Nunca quis propagar perfeição, mas sempre enalteci o meu menino homem protetor e honesto. Que tinha sede de justiça e uma humanidade afetuosa e conseguia fazer isso ser leve.  Um olhar de tentar ver o melhor do outro, e várias vezes me dizer “mãe deixe o cara, já não sabe que é isso”, tipo para que perder tempo com isso.  Ou em coisas mais serias que eu não via saída e a criatividade dele estava restrita, já me dizia, “se não pode fazer nada mãe, faça tudo, ore”. 

Hoje é um dia assim, cheio de oração. Construir uma a rotina para 23/05 é a coisa mais difícil do dia, porque ele é impregnado de seu cheiro; de sua mão esquentada pela minha; da memória de meus dedos entre seus cabelos; de sussurros para você levantar dali; do beijo em seu rosto pálido e frio; do som do louvor que pedia para Ana Rita cantar; do desespero de chegada da hora do adeus; do barulho da chuva sobre mim enquanto escrevo seus dados na lápide;, do loop de perguntas a Deus do porquê de novo comigo e com meu único e de que me desse forças; e do medo de uma vida sem você. 

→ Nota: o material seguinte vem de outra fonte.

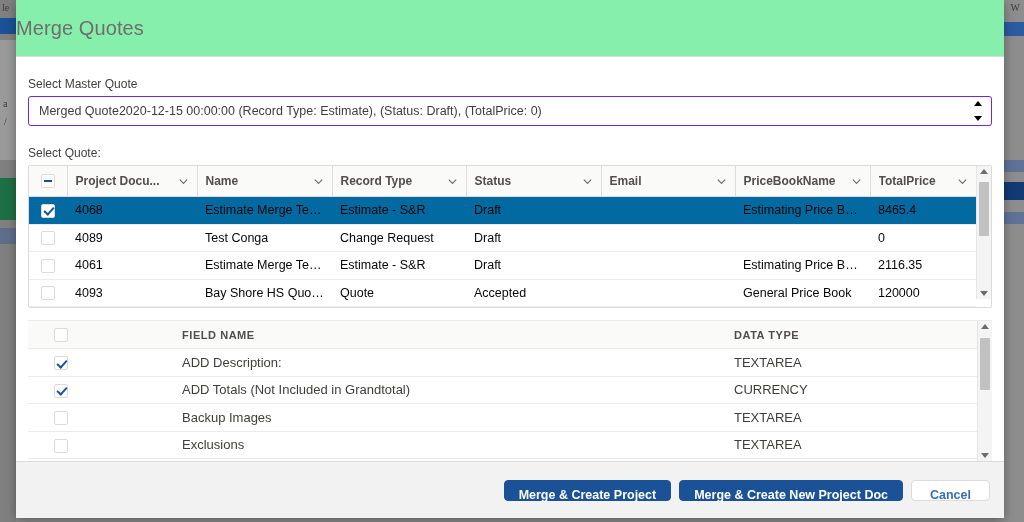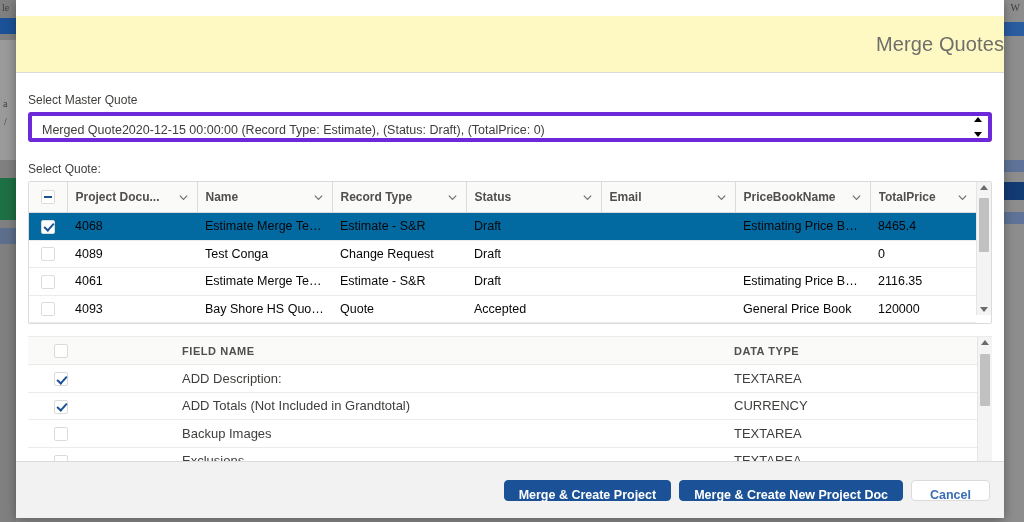--- a/index.html
+++ b/index.html
@@ -68,9 +68,8 @@
     border-bottom: 1px solid #dddbda;
     display: flex;
     align-items: center;
-    justify-content: flex-end;
-    background: #fef9c3;
-    margin-top: 16px;
+    justify-content: flex-start;
+    background: #86efac;
   }
   .modal-title {
     font-size: 20px;

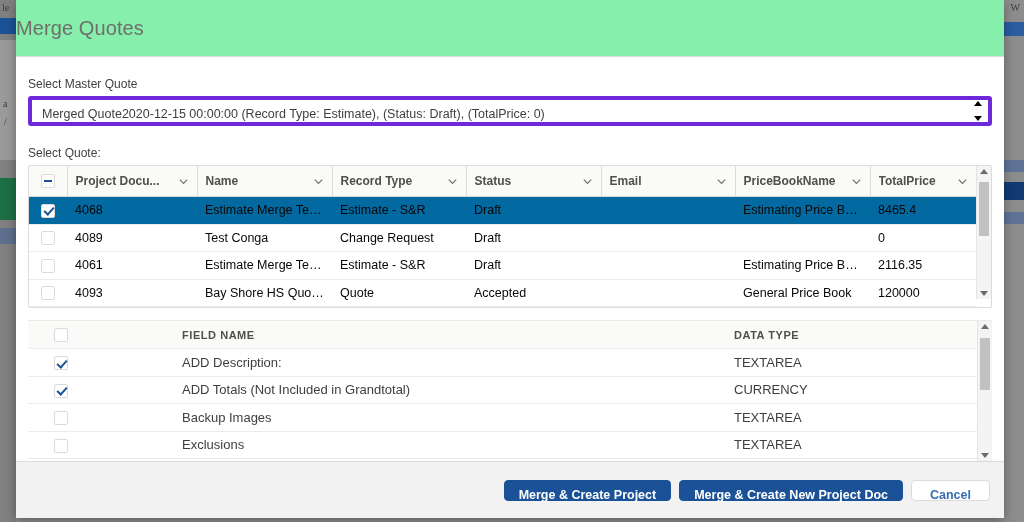--- a/index.html
+++ b/index.html
@@ -100,7 +100,7 @@
     width: 100%;
     height: 30px;
     box-sizing: border-box;
-    border: 4px solid #6d28d9;
+    border: 1px solid #6d28d9;
     border-radius: 3px;
     background: #fff;
     font-size: 12.5px;

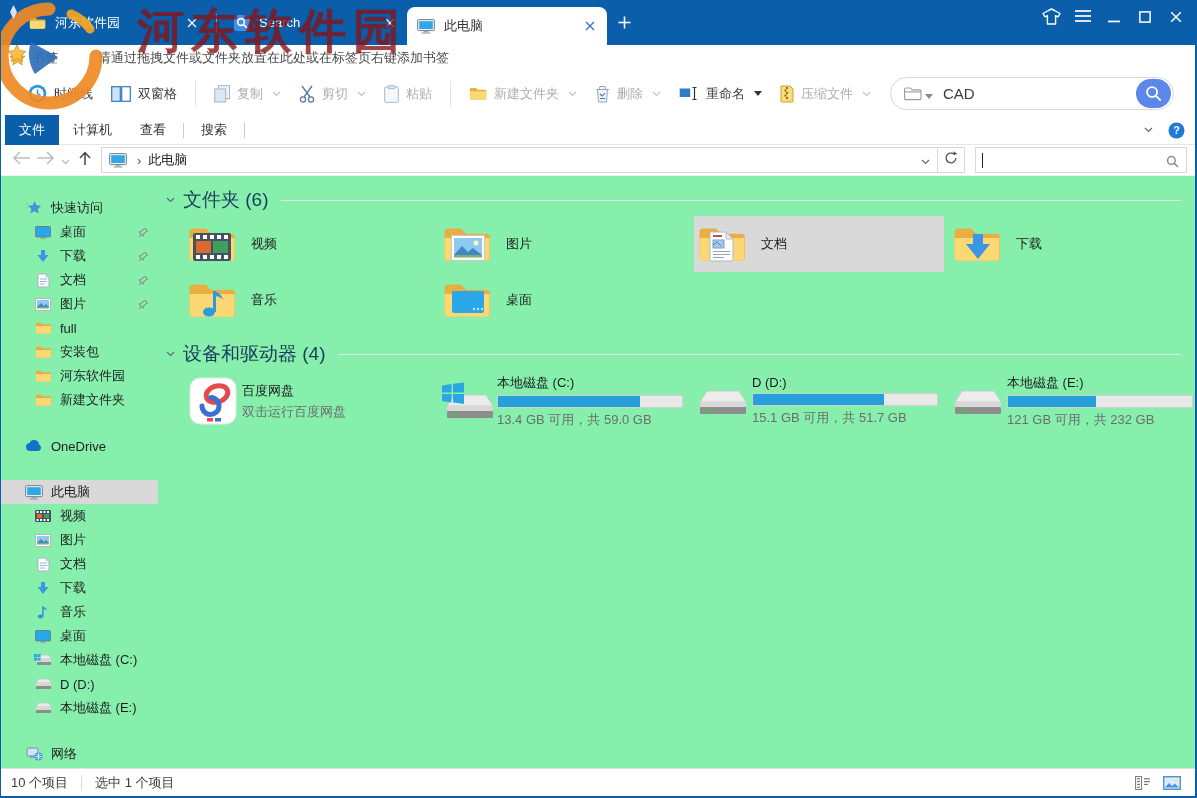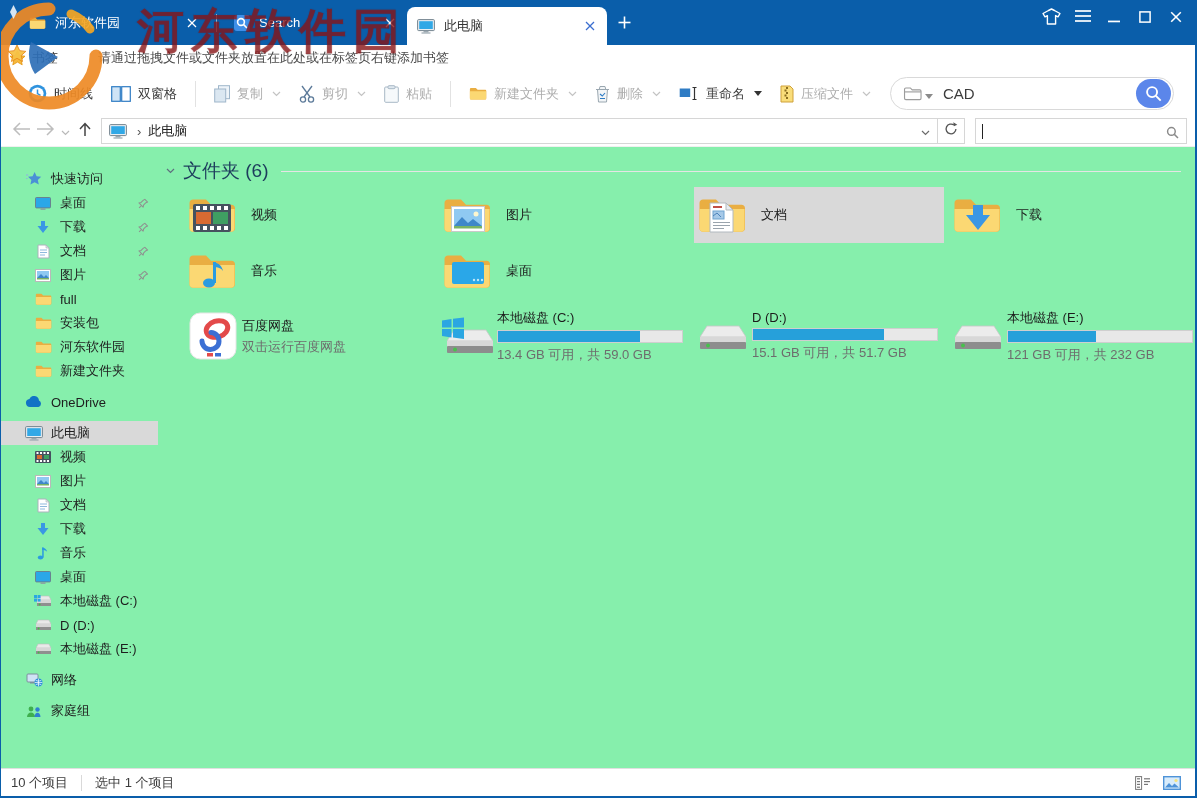--- a/index.html
+++ b/index.html
@@ -368,6 +368,29 @@
     </div>
   </div>
 
+  <div class="menubar">
+    <div id="menu-items" style="display:flex;align-items:center;">
+        <div class="menu-item active">文件</div>
+        <div class="menu-item">计算机</div>
+        <div class="menu-item">查看</div>
+        <div class="msep"></div>
+        <div class="menu-item">搜索</div>
+        <div class="msep"></div>
+      </div>
+    <div class="menu-right">
+      <span class="ic-chev-gray" style="display:flex;">
+          <svg width="9" height="6" viewBox="0 0 9 6">
+            <path d="M1 1l3.5 3.5L8 1" fill="none" stroke="#6b6b6b" stroke-width="1.2"></path>
+          </svg>
+        </span>
+      <span class="ic-help" style="display:flex;">
+          <svg width="17" height="17" viewBox="0 0 17 17">
+            <circle cx="8.5" cy="8.5" r="8" fill="#1e7ad4"></circle>
+            <text x="8.5" y="12.4" text-anchor="middle" font-size="11" font-weight="bold" fill="#fff" font-family="Liberation Sans, sans-serif">?</text>
+          </svg>
+        </span>
+    </div>
+  </div>
 
   <div class="addressrow">
     <div class="navbtn">

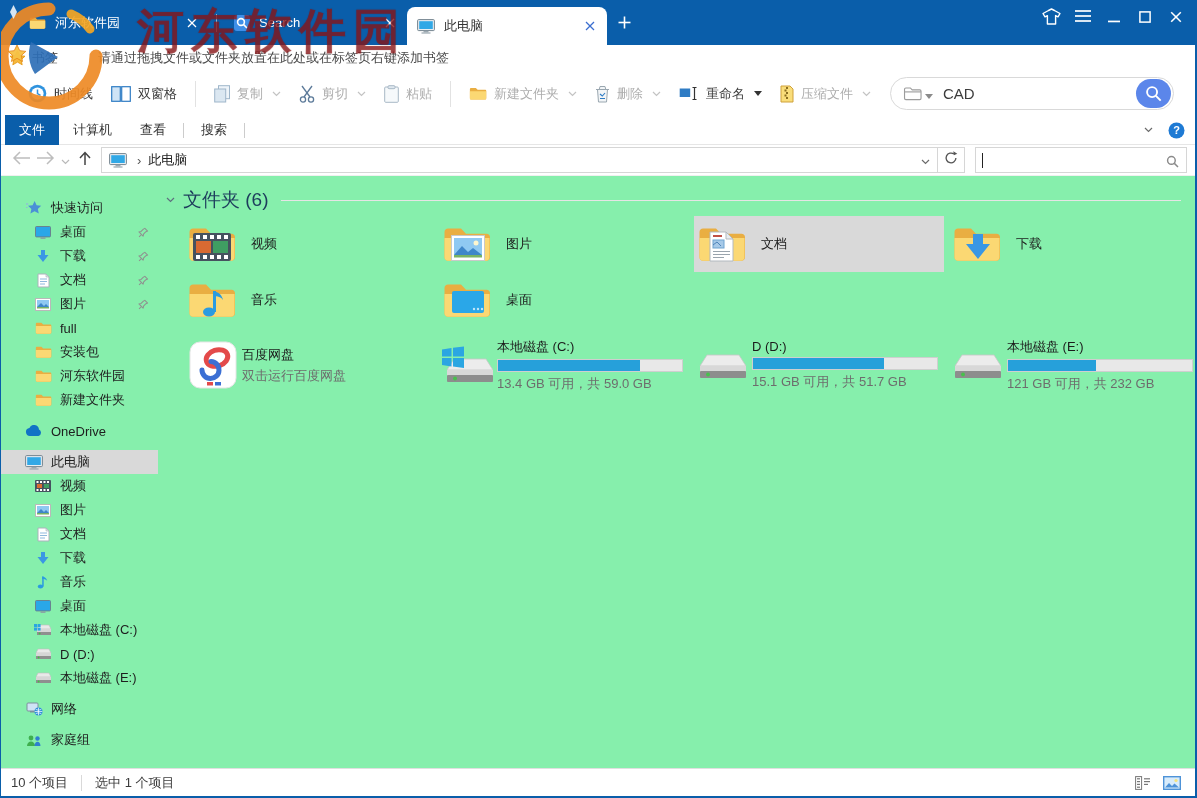--- a/index.html
+++ b/index.html
@@ -835,6 +835,15 @@
             <span class="tile-label">桌面</span>
           </div>
         </div>
+        <div class="group-header sect2">
+          <span class="gchev">
+            <svg width="9" height="6" viewBox="0 0 9 6">
+              <path d="M1 1l3.5 3.5L8 1" fill="none" stroke="#5f6f7f" stroke-width="1.2"></path>
+            </svg>
+          </span>
+          <span>设备和驱动器 (4)</span>
+          <span class="group-line"></span>
+        </div>
         <div class="grid dgrid">
           <div class="dtile">
             <span class="dicon">

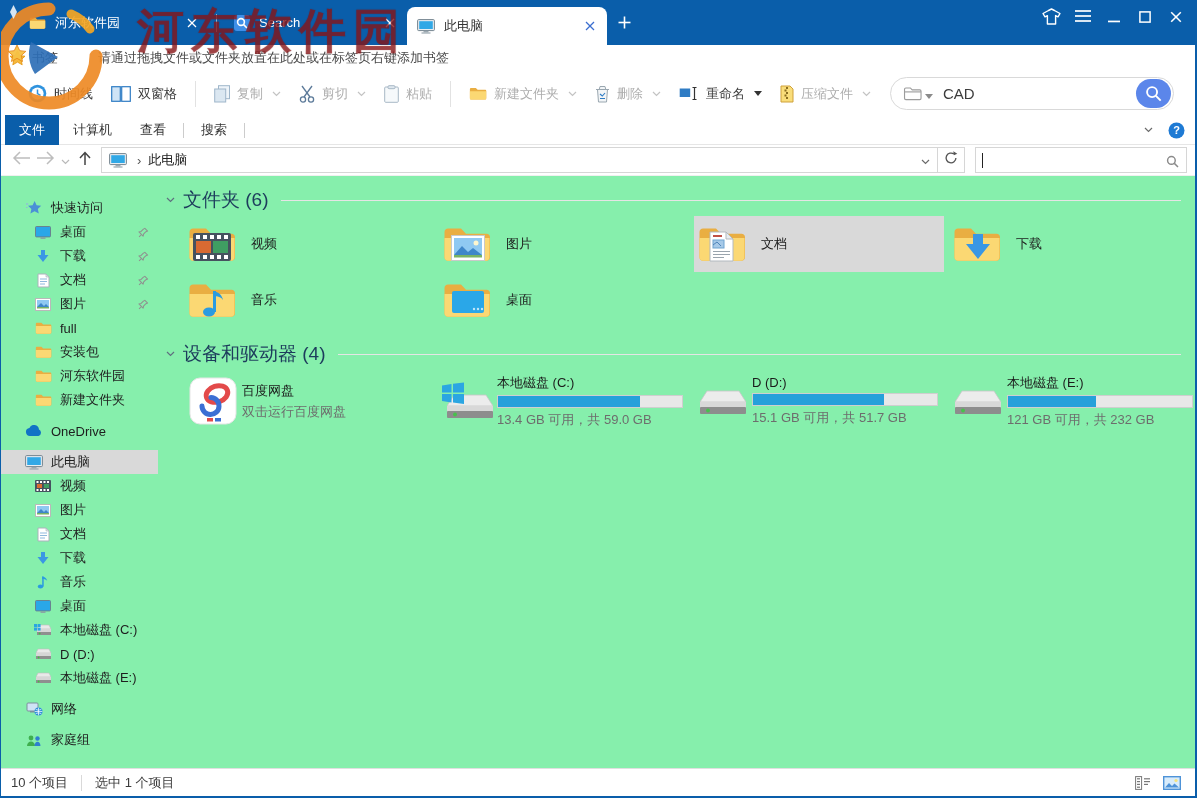--- a/index.html
+++ b/index.html
@@ -56,7 +56,7 @@
   .sidebar{width:157px;flex:0 0 157px;padding-top:20px;overflow:hidden;}
   .side-item{height:24px;display:flex;align-items:center;gap:8px;font-size:13px;color:#1e1e1e;padding-left:24px;white-space:nowrap;}
   .side-item.lvl1{padding-left:33px;}
-  .side-item.gap{margin-top:7px;}
+  .side-item.gap{margin-top:22px;}
   .side-item.selected{background:var(--sel,#d9d9d9);}
   .side-item .sicon{width:18px;display:flex;justify-content:center;flex:0 0 18px;}
   .side-item .pin{margin-left:auto;margin-right:9px;display:flex;}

Daquele dia 23 para hoje tem também a chuva que cortou a madrugada e me permitiu o banho lembrando a gente e um olhar no futuro.  E por mais doído que seja o dia e as lembranças do adeus, eu ouço “anjo” eu gosto de poetisar a ideia de que você é o meu. Meu anjo, meu amor Rafael, meu Xeberel! 

Até breve, filho! Se eu pudesse agora materializaria meu beijo de batom vermelho em sua palma da mão, só para dizer que estou aí, e que carrego você sempre aqui. TE AMO!